EXERCISE DESCRIPTION:
Write out the records that follow exactly. Do not include pictures.
════
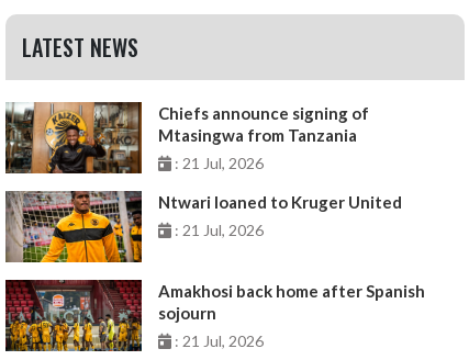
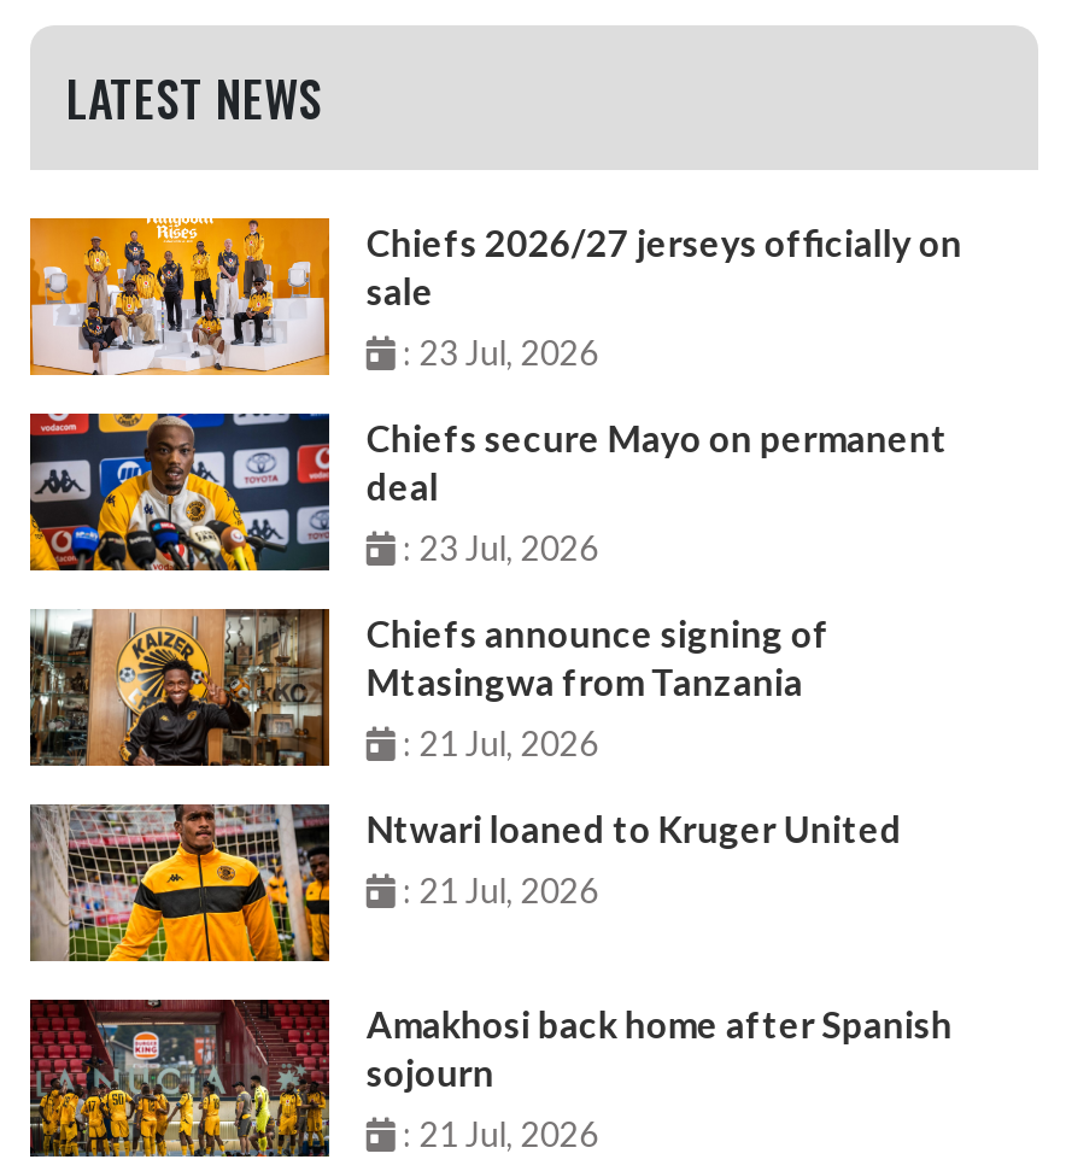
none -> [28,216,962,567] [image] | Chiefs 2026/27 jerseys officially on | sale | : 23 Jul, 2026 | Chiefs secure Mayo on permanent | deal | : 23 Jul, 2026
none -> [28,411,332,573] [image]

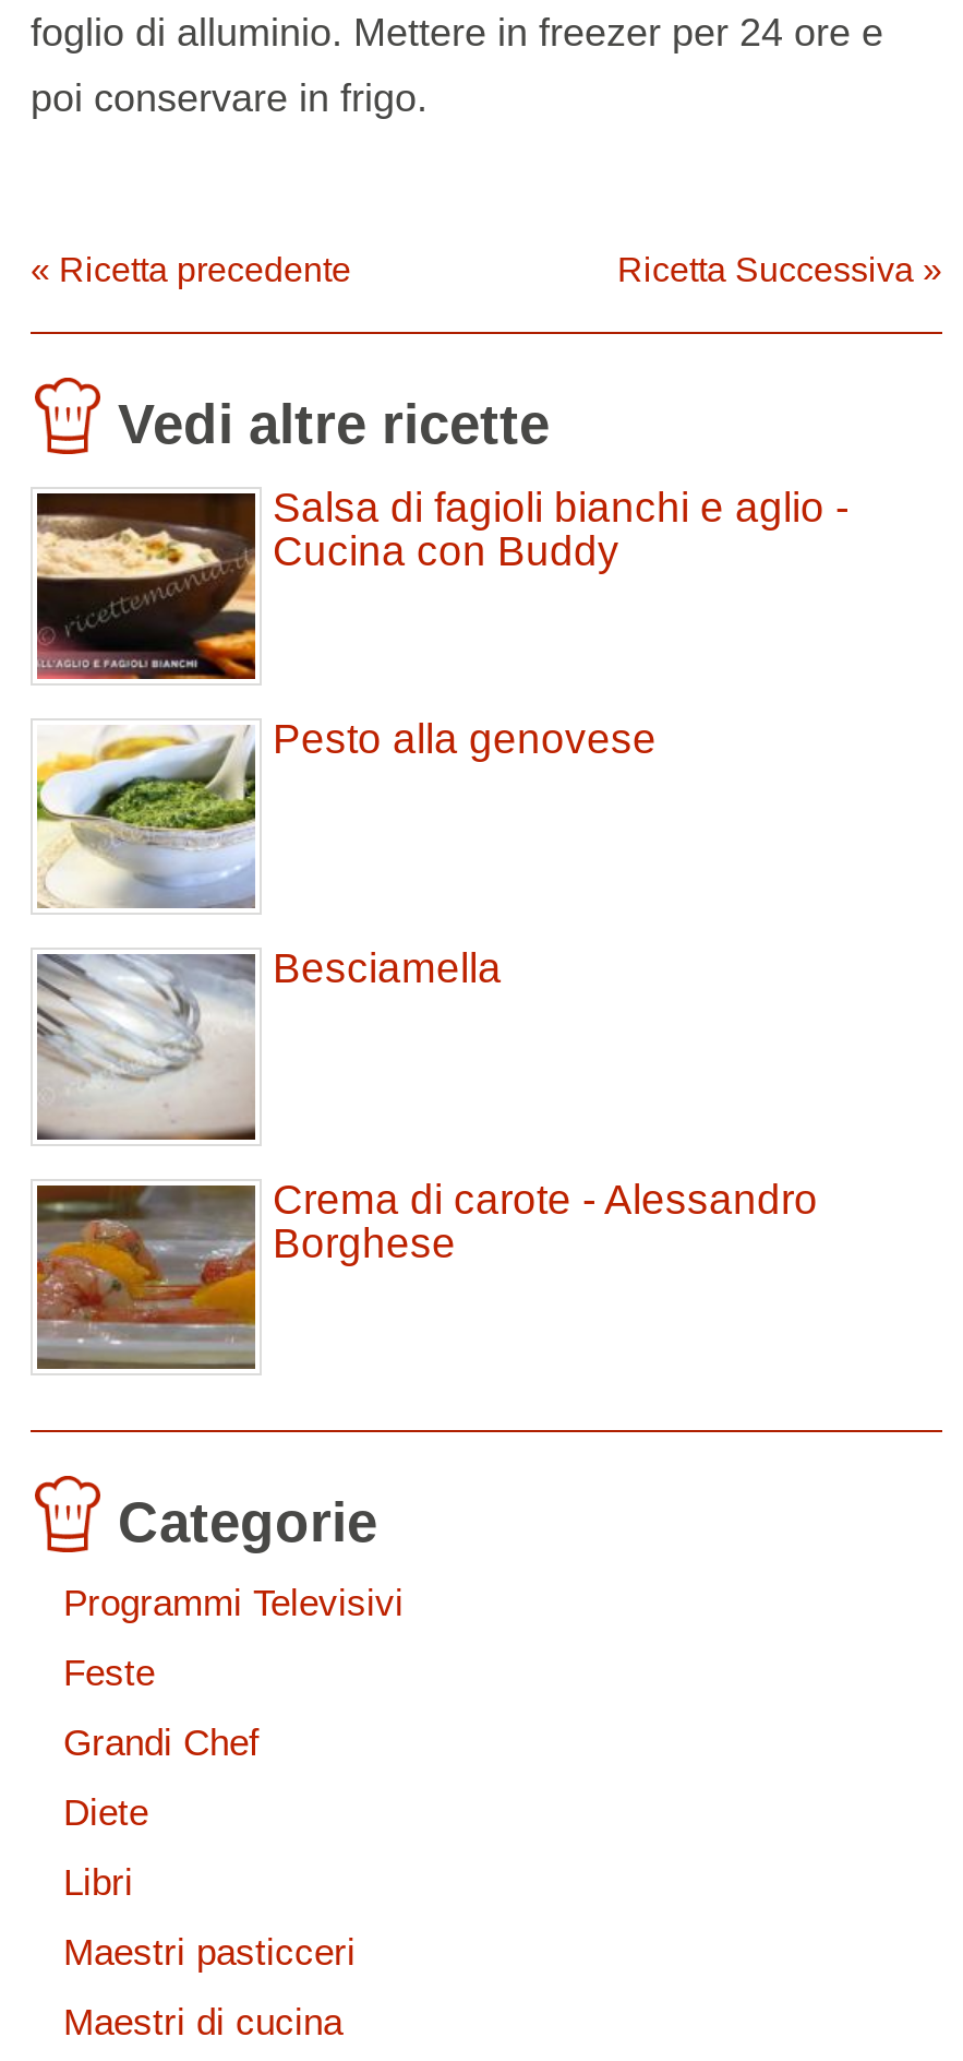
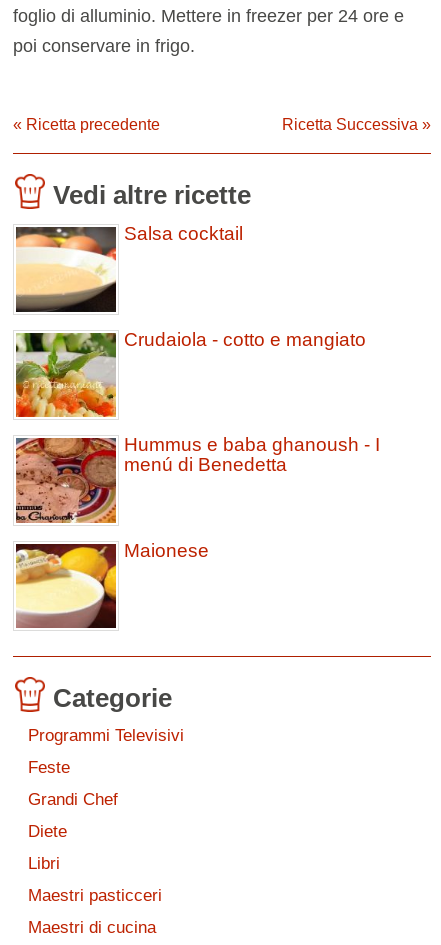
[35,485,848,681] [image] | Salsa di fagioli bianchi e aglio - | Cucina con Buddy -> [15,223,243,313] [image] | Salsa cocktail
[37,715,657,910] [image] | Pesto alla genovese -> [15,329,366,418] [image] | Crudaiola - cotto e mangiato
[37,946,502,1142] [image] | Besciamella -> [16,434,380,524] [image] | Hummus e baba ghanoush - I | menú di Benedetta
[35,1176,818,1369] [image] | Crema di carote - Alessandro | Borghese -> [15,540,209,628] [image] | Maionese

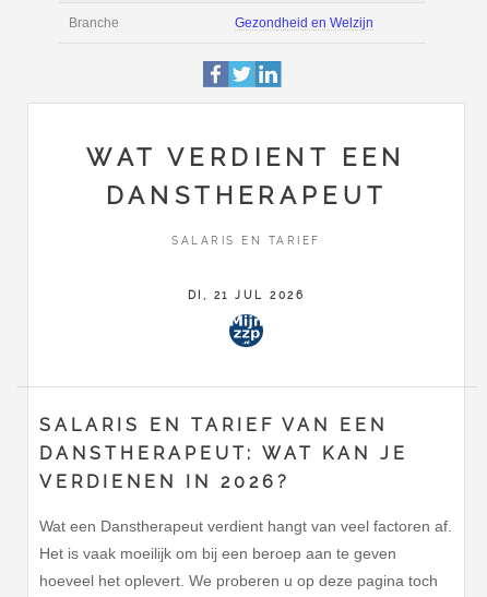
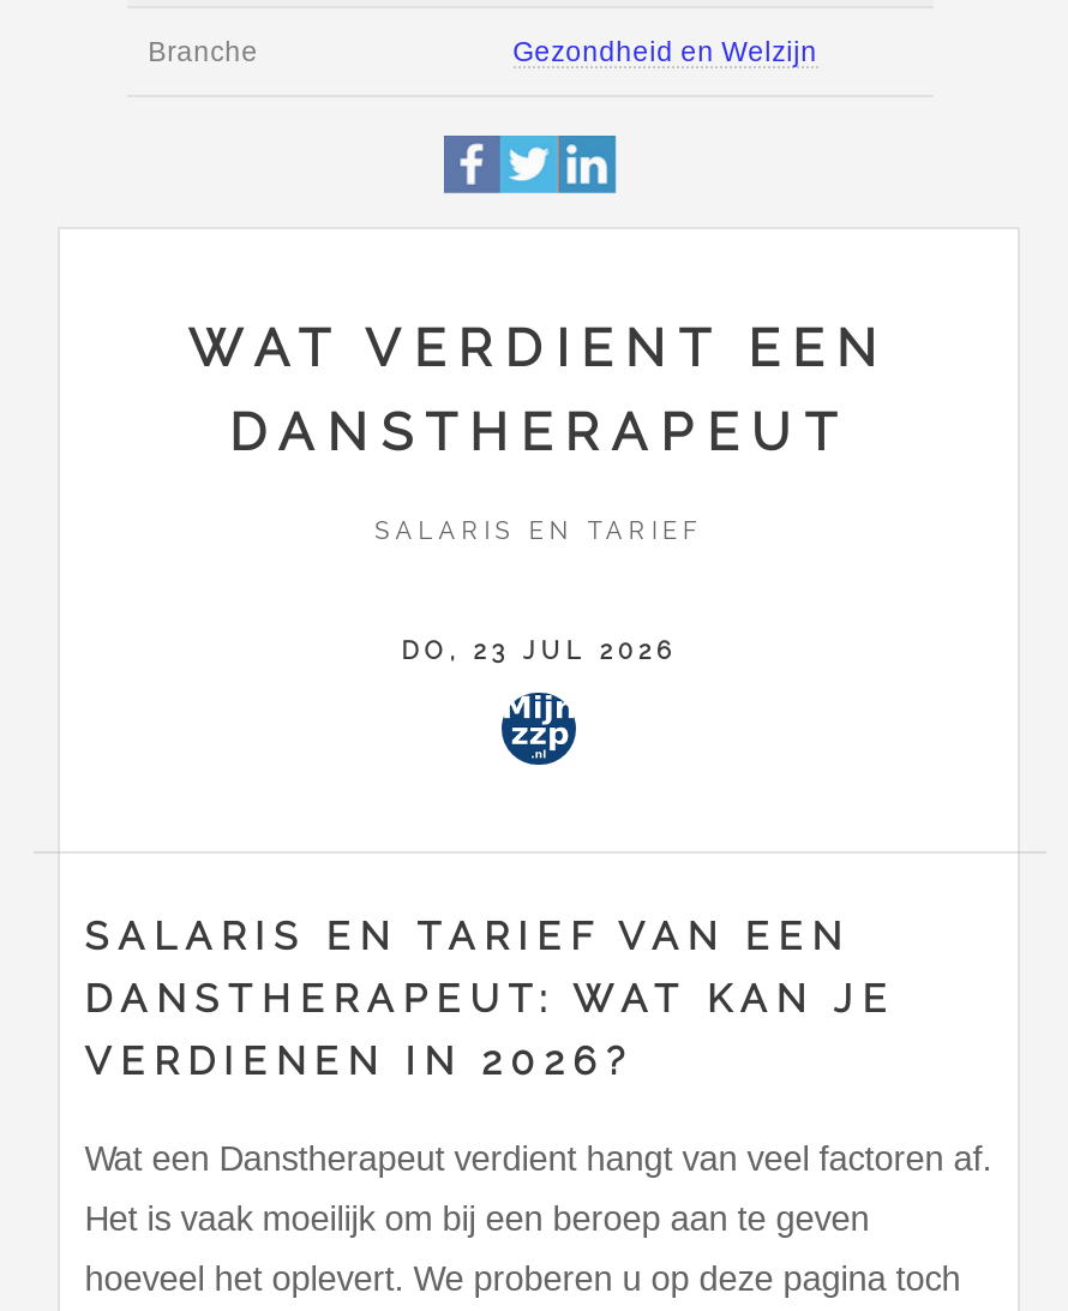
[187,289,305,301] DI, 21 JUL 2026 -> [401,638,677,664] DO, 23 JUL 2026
════
RESULT OF THE EXERCISE:
none -> [28,216,962,567] [image] | Chiefs 2026/27 jerseys officially on | sale | : 23 Jul, 2026 | Chiefs secure Mayo on permanent | deal | : 23 Jul, 2026
none -> [28,411,332,573] [image]

[35,485,848,681] [image] | Salsa di fagioli bianchi e aglio - | Cucina con Buddy -> [15,223,243,313] [image] | Salsa cocktail
[37,715,657,910] [image] | Pesto alla genovese -> [15,329,366,418] [image] | Crudaiola - cotto e mangiato
[37,946,502,1142] [image] | Besciamella -> [16,434,380,524] [image] | Hummus e baba ghanoush - I | menú di Benedetta
[35,1176,818,1369] [image] | Crema di carote - Alessandro | Borghese -> [15,540,209,628] [image] | Maionese

[187,289,305,301] DI, 21 JUL 2026 -> [401,638,677,664] DO, 23 JUL 2026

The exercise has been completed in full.